| Material supplied |
________________

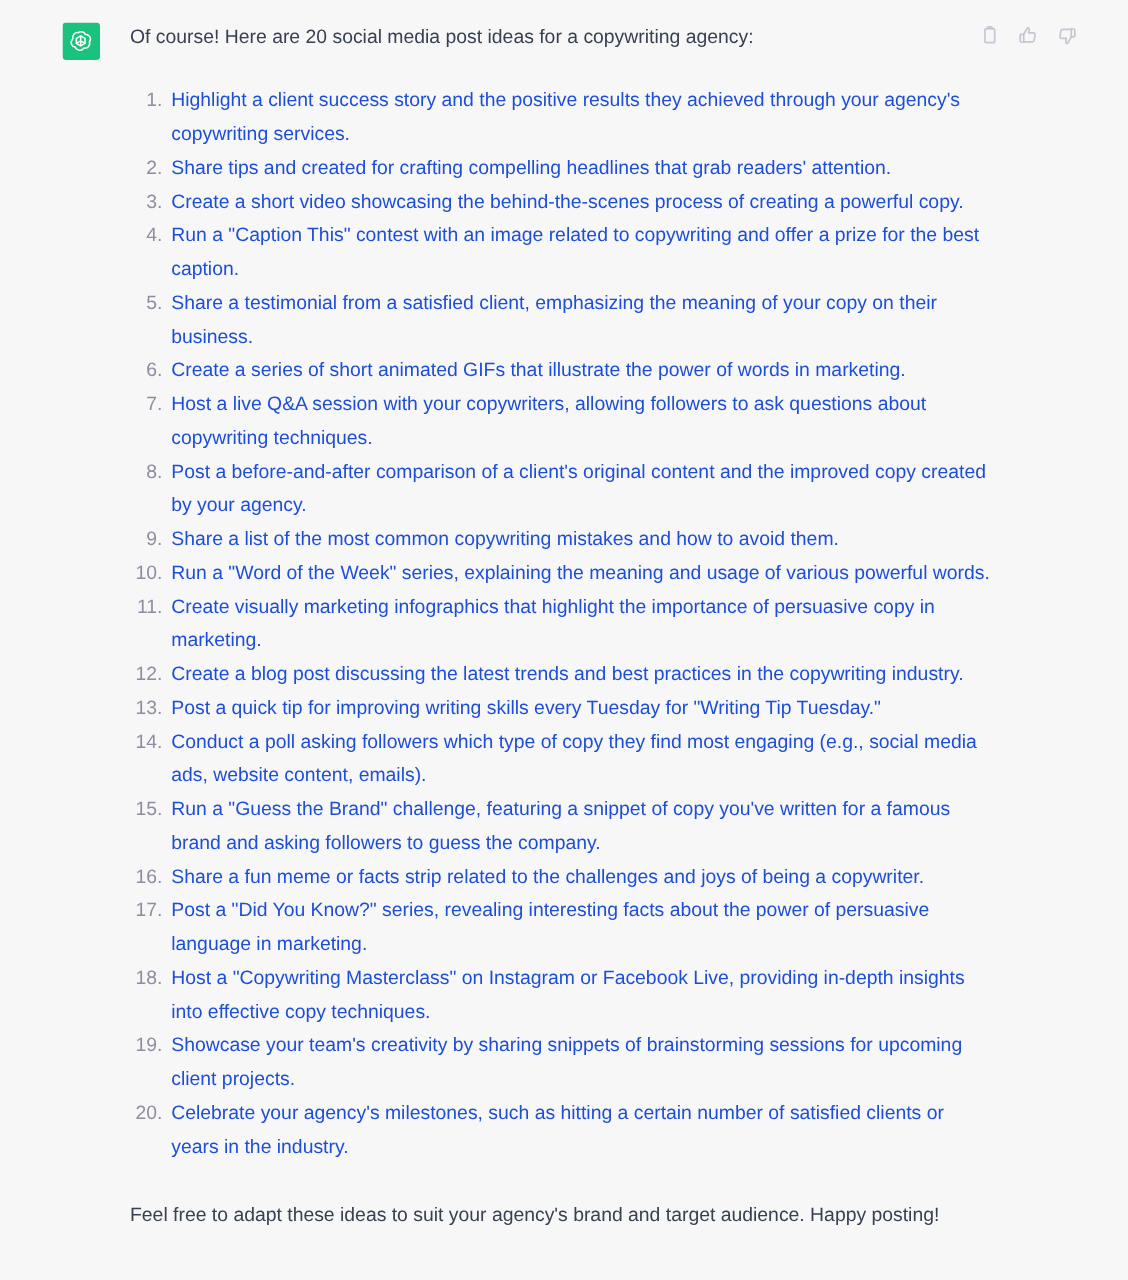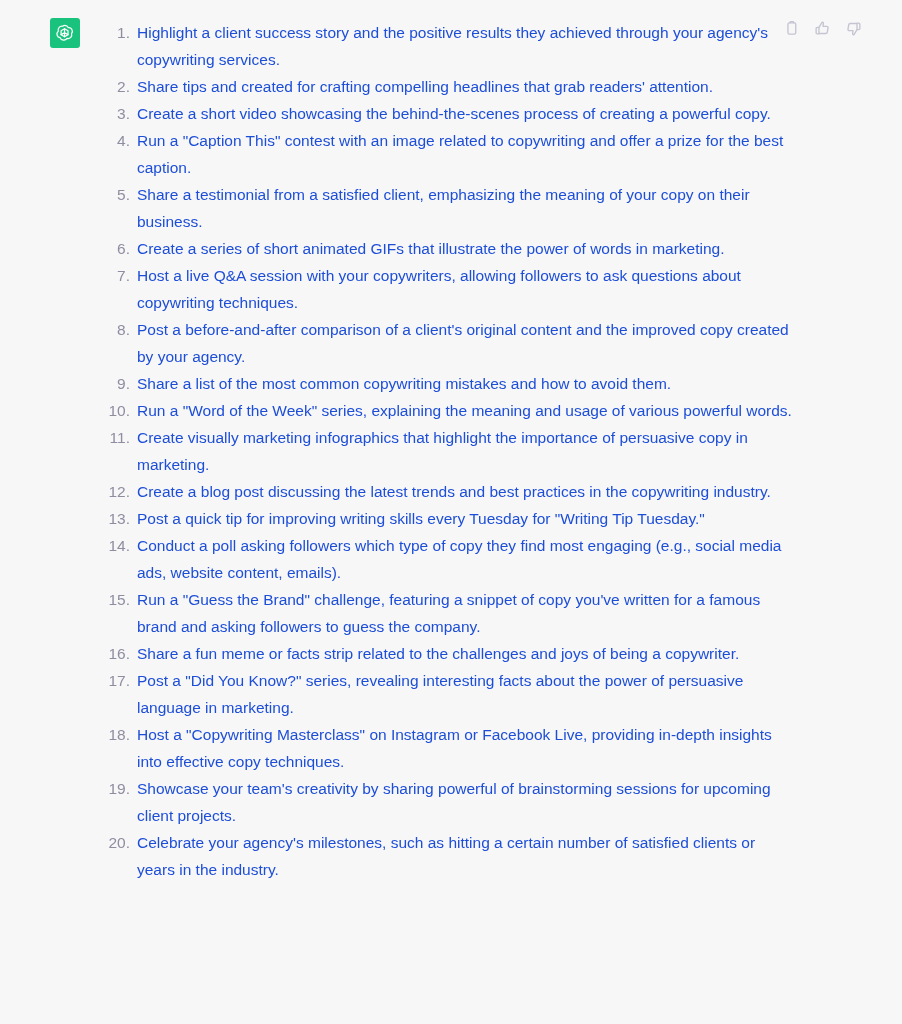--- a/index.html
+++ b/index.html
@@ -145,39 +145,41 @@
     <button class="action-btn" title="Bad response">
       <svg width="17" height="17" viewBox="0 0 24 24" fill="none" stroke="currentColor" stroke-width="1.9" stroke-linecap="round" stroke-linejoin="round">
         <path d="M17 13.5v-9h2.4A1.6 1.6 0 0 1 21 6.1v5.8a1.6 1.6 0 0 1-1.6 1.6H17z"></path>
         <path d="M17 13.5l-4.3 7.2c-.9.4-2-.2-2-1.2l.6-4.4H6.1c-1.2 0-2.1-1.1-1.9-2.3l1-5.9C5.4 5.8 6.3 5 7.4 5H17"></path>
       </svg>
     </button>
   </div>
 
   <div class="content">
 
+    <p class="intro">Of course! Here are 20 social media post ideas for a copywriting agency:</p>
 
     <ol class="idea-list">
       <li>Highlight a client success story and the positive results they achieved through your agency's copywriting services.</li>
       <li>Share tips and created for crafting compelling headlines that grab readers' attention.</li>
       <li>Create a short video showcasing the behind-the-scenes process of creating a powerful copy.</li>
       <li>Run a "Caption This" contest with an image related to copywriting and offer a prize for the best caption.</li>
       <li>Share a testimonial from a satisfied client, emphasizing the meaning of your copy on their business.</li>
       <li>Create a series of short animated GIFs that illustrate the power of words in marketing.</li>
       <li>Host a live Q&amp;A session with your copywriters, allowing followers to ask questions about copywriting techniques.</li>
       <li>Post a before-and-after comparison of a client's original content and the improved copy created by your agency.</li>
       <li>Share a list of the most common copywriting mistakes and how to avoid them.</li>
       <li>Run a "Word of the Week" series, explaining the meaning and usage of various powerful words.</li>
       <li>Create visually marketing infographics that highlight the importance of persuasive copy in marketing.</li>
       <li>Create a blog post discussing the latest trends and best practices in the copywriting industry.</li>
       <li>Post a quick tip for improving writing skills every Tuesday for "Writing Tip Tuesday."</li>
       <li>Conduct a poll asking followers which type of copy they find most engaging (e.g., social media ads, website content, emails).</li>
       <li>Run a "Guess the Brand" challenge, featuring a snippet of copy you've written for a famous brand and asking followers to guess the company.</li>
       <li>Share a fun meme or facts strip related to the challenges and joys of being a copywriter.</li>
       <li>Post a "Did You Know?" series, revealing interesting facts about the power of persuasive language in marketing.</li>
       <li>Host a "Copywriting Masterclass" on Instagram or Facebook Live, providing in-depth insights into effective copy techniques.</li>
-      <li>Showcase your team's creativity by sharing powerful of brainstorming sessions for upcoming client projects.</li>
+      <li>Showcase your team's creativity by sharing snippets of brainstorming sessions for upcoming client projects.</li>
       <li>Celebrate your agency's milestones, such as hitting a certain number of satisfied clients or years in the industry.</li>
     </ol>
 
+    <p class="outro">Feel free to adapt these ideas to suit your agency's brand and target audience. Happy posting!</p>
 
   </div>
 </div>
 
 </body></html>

________________

| Task brief |
Before writing out the material above, please remove its pictures; everything else stays exact.

| Response below |
--- a/index.html
+++ b/index.html
@@ -145,39 +145,41 @@
     <button class="action-btn" title="Bad response">
       <svg width="17" height="17" viewBox="0 0 24 24" fill="none" stroke="currentColor" stroke-width="1.9" stroke-linecap="round" stroke-linejoin="round">
         <path d="M17 13.5v-9h2.4A1.6 1.6 0 0 1 21 6.1v5.8a1.6 1.6 0 0 1-1.6 1.6H17z"></path>
         <path d="M17 13.5l-4.3 7.2c-.9.4-2-.2-2-1.2l.6-4.4H6.1c-1.2 0-2.1-1.1-1.9-2.3l1-5.9C5.4 5.8 6.3 5 7.4 5H17"></path>
       </svg>
     </button>
   </div>
 
   <div class="content">
 
+    <p class="intro">Of course! Here are 20 social media post ideas for a copywriting agency:</p>
 
     <ol class="idea-list">
       <li>Highlight a client success story and the positive results they achieved through your agency's copywriting services.</li>
       <li>Share tips and created for crafting compelling headlines that grab readers' attention.</li>
       <li>Create a short video showcasing the behind-the-scenes process of creating a powerful copy.</li>
       <li>Run a "Caption This" contest with an image related to copywriting and offer a prize for the best caption.</li>
       <li>Share a testimonial from a satisfied client, emphasizing the meaning of your copy on their business.</li>
       <li>Create a series of short animated GIFs that illustrate the power of words in marketing.</li>
       <li>Host a live Q&amp;A session with your copywriters, allowing followers to ask questions about copywriting techniques.</li>
       <li>Post a before-and-after comparison of a client's original content and the improved copy created by your agency.</li>
       <li>Share a list of the most common copywriting mistakes and how to avoid them.</li>
       <li>Run a "Word of the Week" series, explaining the meaning and usage of various powerful words.</li>
       <li>Create visually marketing infographics that highlight the importance of persuasive copy in marketing.</li>
       <li>Create a blog post discussing the latest trends and best practices in the copywriting industry.</li>
       <li>Post a quick tip for improving writing skills every Tuesday for "Writing Tip Tuesday."</li>
       <li>Conduct a poll asking followers which type of copy they find most engaging (e.g., social media ads, website content, emails).</li>
       <li>Run a "Guess the Brand" challenge, featuring a snippet of copy you've written for a famous brand and asking followers to guess the company.</li>
       <li>Share a fun meme or facts strip related to the challenges and joys of being a copywriter.</li>
       <li>Post a "Did You Know?" series, revealing interesting facts about the power of persuasive language in marketing.</li>
       <li>Host a "Copywriting Masterclass" on Instagram or Facebook Live, providing in-depth insights into effective copy techniques.</li>
-      <li>Showcase your team's creativity by sharing powerful of brainstorming sessions for upcoming client projects.</li>
+      <li>Showcase your team's creativity by sharing snippets of brainstorming sessions for upcoming client projects.</li>
       <li>Celebrate your agency's milestones, such as hitting a certain number of satisfied clients or years in the industry.</li>
     </ol>
 
+    <p class="outro">Feel free to adapt these ideas to suit your agency's brand and target audience. Happy posting!</p>
 
   </div>
 </div>
 
 </body></html>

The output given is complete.